Areas

Area of a circle

Dynamic demonstration of the area of a circle

π is defined to be the ratio of a circle's circumference to its diameter. Let C denote the circumference, d the diameter, and r the radius: then \[\pi = \frac{C}{d}=\frac{C}{2r}\]

This ratio is the same for all circles regardless of the size.

Since \(C=2r\cdot \pi\), half of the circumference of a circle is given by \[\frac{C}{2}=r\cdot \pi\] This is the length of one of the sides of the rectangle in the worksheet above, the other side has the length r.
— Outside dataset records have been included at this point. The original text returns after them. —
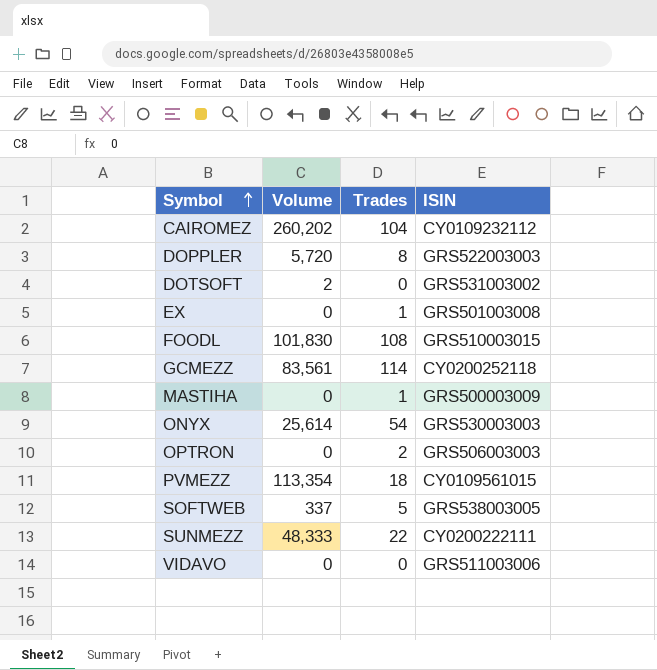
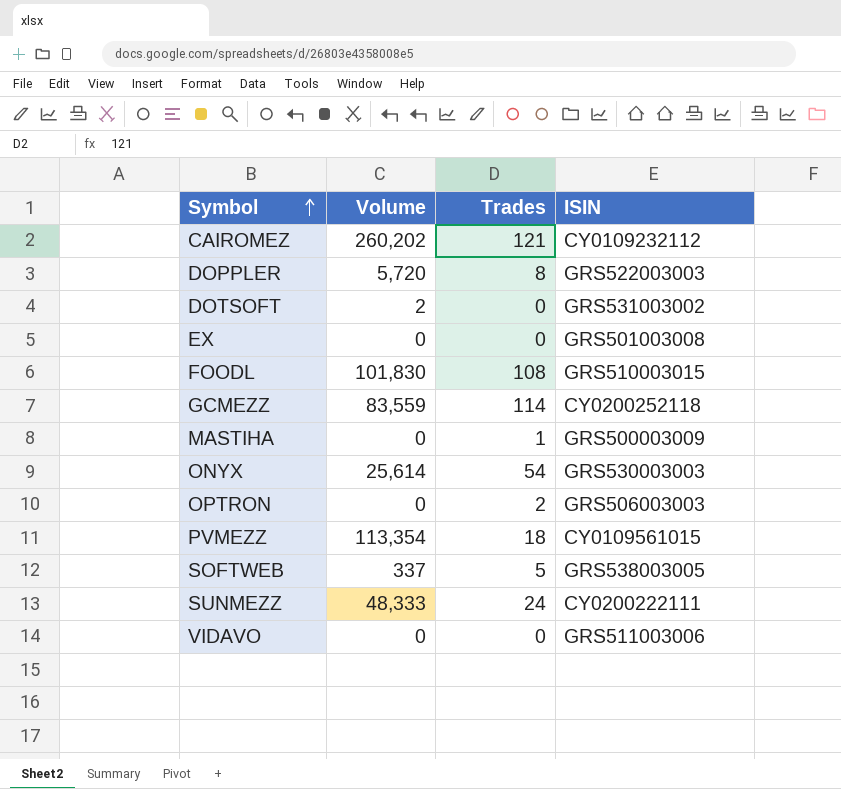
CAIROMEZ | Trades: 104 -> 121
EX | Trades: 1 -> 0
GCMEZZ | Volume: 83,561 -> 83,559
SUNMEZZ | Trades: 22 -> 24

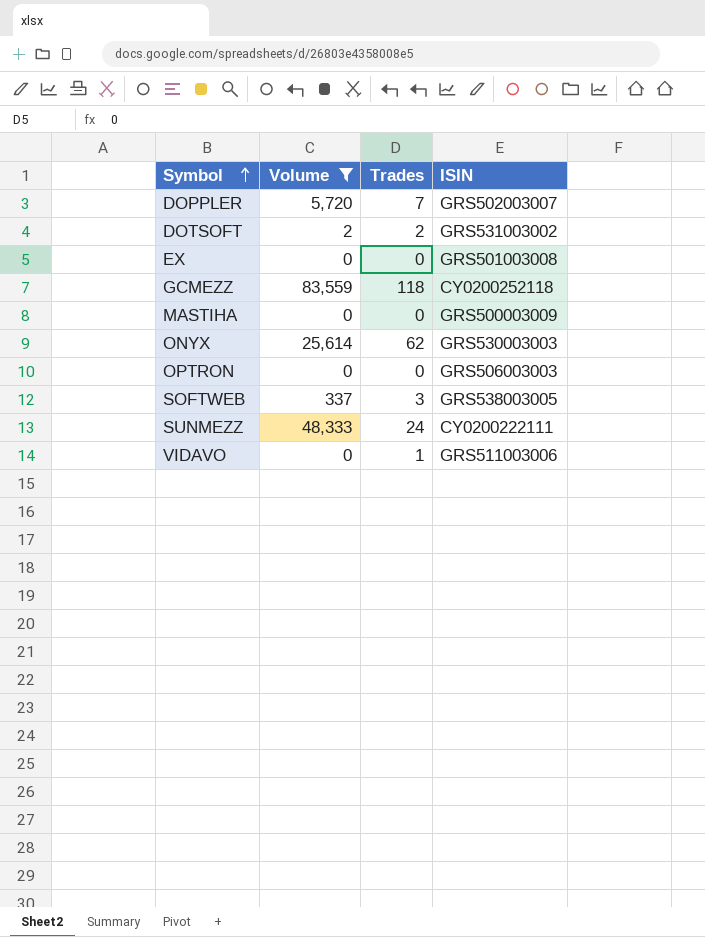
filter: none -> Volume <= 83,559
DOPPLER | Trades: 8 -> 7
DOPPLER | ISIN: GRS522003003 -> GRS502003007
DOTSOFT | Trades: 0 -> 2
GCMEZZ | Trades: 114 -> 118
MASTIHA | Trades: 1 -> 0
ONYX | Trades: 54 -> 62
OPTRON | Trades: 2 -> 0
SOFTWEB | Trades: 5 -> 3
VIDAVO | Trades: 0 -> 1

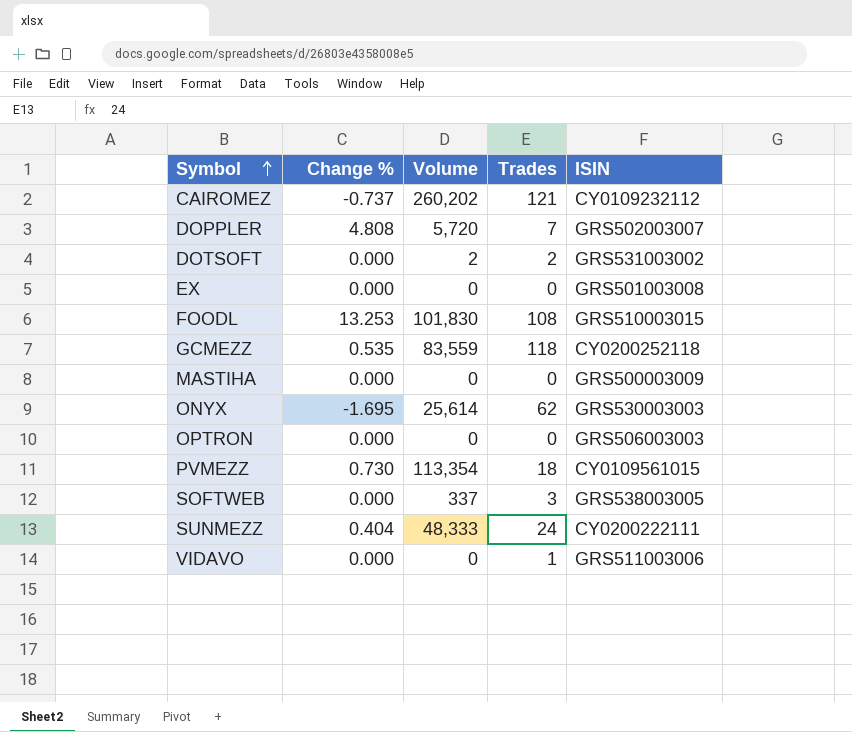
filter: Volume <= 83,559 -> none
column Change % | position: none -> 2

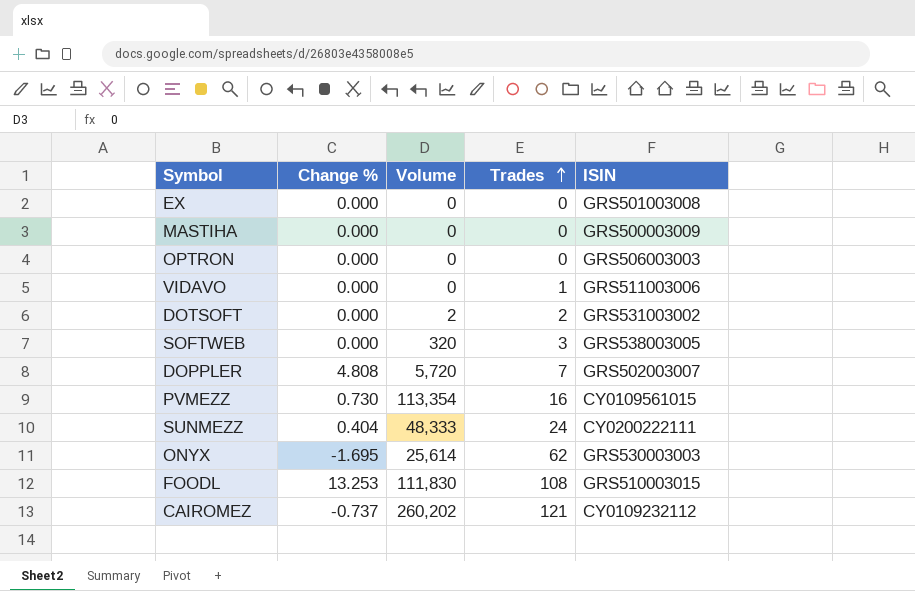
row order: Symbol ascending -> Trades ascending
row GCMEZZ: 0.535 | 83,559 | 118 | CY0200252118 -> none
SOFTWEB | Volume: 337 -> 320
PVMEZZ | Trades: 18 -> 16
FOODL | Volume: 101,830 -> 111,830

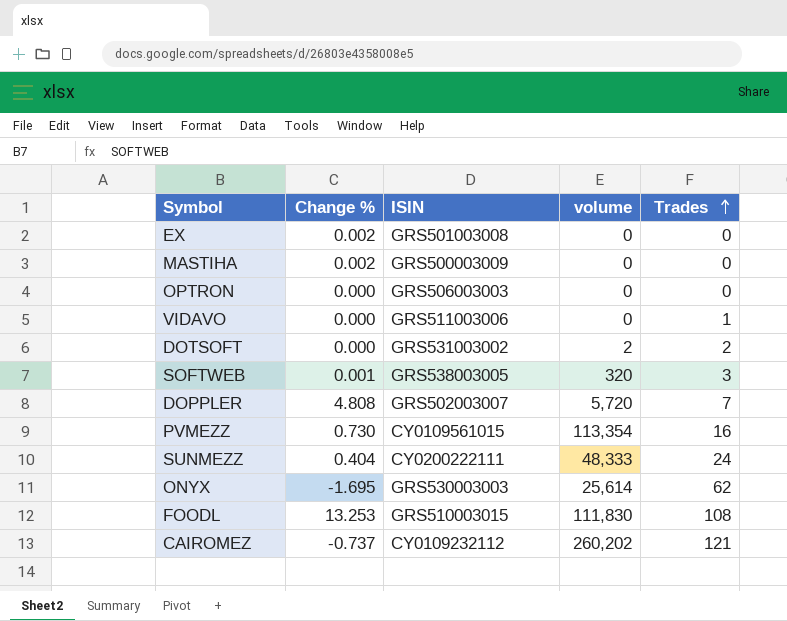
column ISIN | position: 5 -> 3
column name: Volume -> volume
EX | Change %: 0.000 -> 0.002
MASTIHA | Change %: 0.000 -> 0.002
SOFTWEB | Change %: 0.000 -> 0.001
By cutting up the circle in small circle sectors, and rearranging the sectors, one can se that the sectors almost fit in the rectangle. The thinner the sectors are, the better the fit.

Polygon Areas

Area of a triangle

Dynamic demonstration of the area of a triangle

It is easy to see that the area of a right-angled triangle can be found through the area of a rectangle. This is shown by the green triangle/rectangle in the worksheet above. The sides of the rectangle are the same as the right-angled sides of the triangle. To find the area of the triangle, find the area of the rectangle and divide by two.
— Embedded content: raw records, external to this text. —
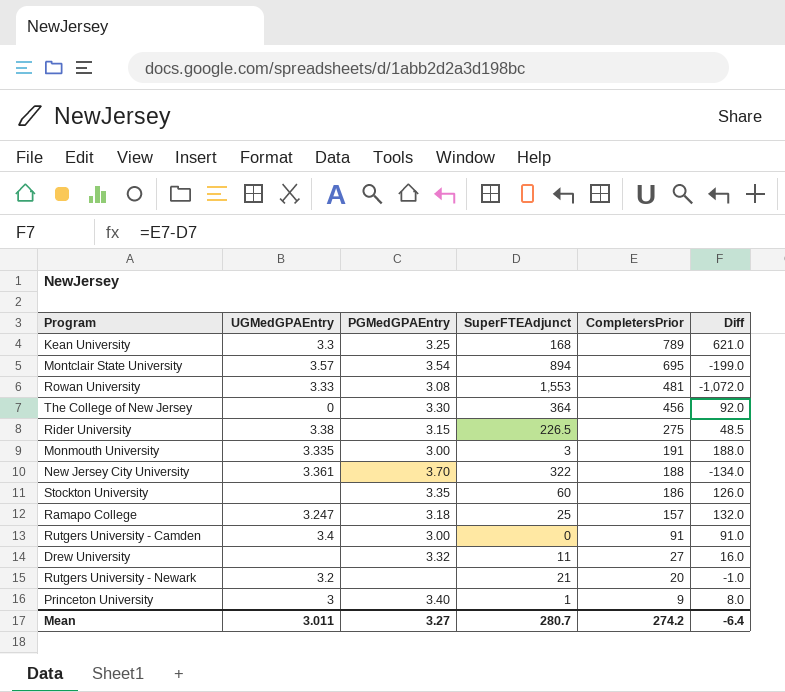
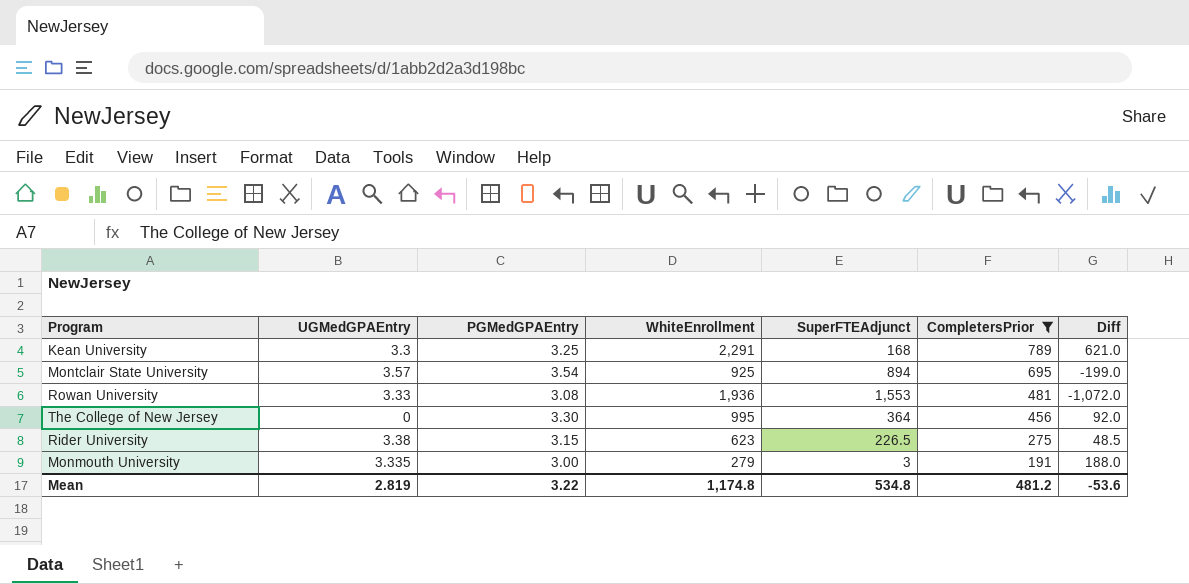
filter: none -> CompletersPrior >= 191
column WhiteEnrollment | position: none -> 4
Mean | UGMedGPAEntry: 3.011 -> 2.819
Mean | PGMedGPAEntry: 3.27 -> 3.22
Mean | SuperFTEAdjunct: 280.7 -> 534.8
Mean | CompletersPrior: 274.2 -> 481.2
Mean | Diff: -6.4 -> -53.6

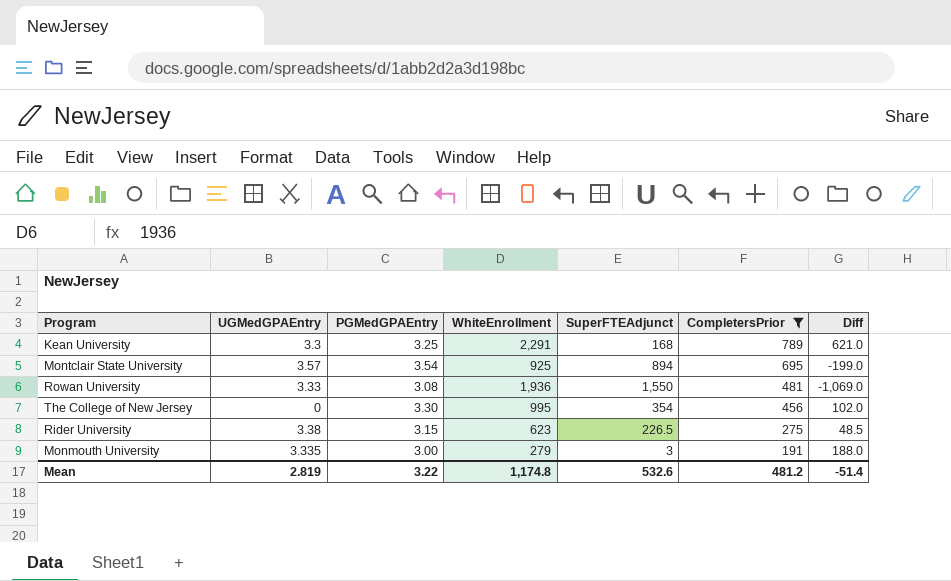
Rowan University | SuperFTEAdjunct: 1,553 -> 1,550
Rowan University | Diff: -1,072.0 -> -1,069.0
The College of New Jersey | SuperFTEAdjunct: 364 -> 354
The College of New Jersey | Diff: 92.0 -> 102.0
Mean | SuperFTEAdjunct: 534.8 -> 532.6
Mean | Diff: -53.6 -> -51.4

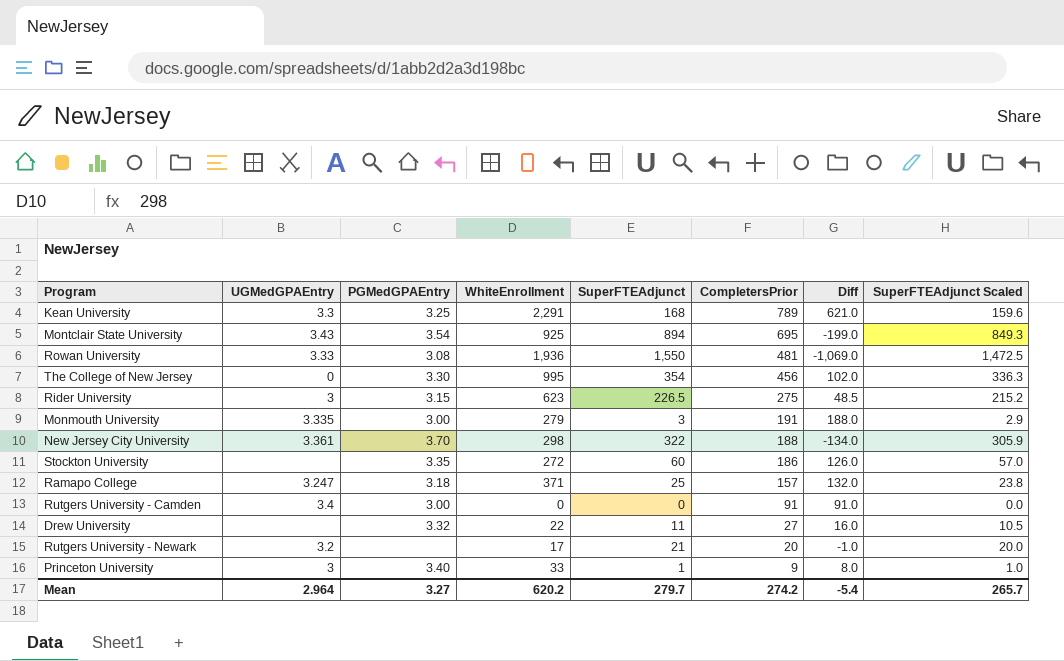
filter: CompletersPrior >= 191 -> none
column SuperFTEAdjunct Scaled | formula: none -> [SuperFTEAdjunct] * 0.95
Montclair State University | UGMedGPAEntry: 3.57 -> 3.43
Rider University | UGMedGPAEntry: 3.38 -> 3
Mean | UGMedGPAEntry: 2.819 -> 2.964
Mean | PGMedGPAEntry: 3.22 -> 3.27
Mean | WhiteEnrollment: 1,174.8 -> 620.2
Mean | SuperFTEAdjunct: 532.6 -> 279.7
Mean | CompletersPrior: 481.2 -> 274.2
Mean | Diff: -51.4 -> -5.4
If all angles of a triangle are acute (less than 90°), you can make a rectangle as shown by the red triangle/rectangle above. In this case, one of the sides of the rectangle is the same as one of the sides of the triangle. The other side of the rectangle is the perpendicular height of the triangle. To find the area of the triangle, again, find the area of the rectangle and divide by two. Using the letters as in the worksheet above, the area A of the red triangle is \(A=\dfrac{b\cdot h}{2}\).

If one the angles of the triangle is obtuse (larger than 90°), the area of the triangle is half of the area of a parallelogram. In order to find the area of the triangle, find the area of the parallelogram and divide by two.

Area of a parallelogram

A parallelogram can always be cut and rearranged into a rectangle.

You can choose any side as the base, then draw a perpendicular height, as shown below.

Dynamic demonstration of the area of a parallelogram

A parallelogram can always be rearranged as a rectangle by cutting it to pieces. The rectangle has one side that is equal to one of the sides of the parallelogram, the base b. You get the height h of the rectangle by drawing a height perpendicular to the base of the parallelogram.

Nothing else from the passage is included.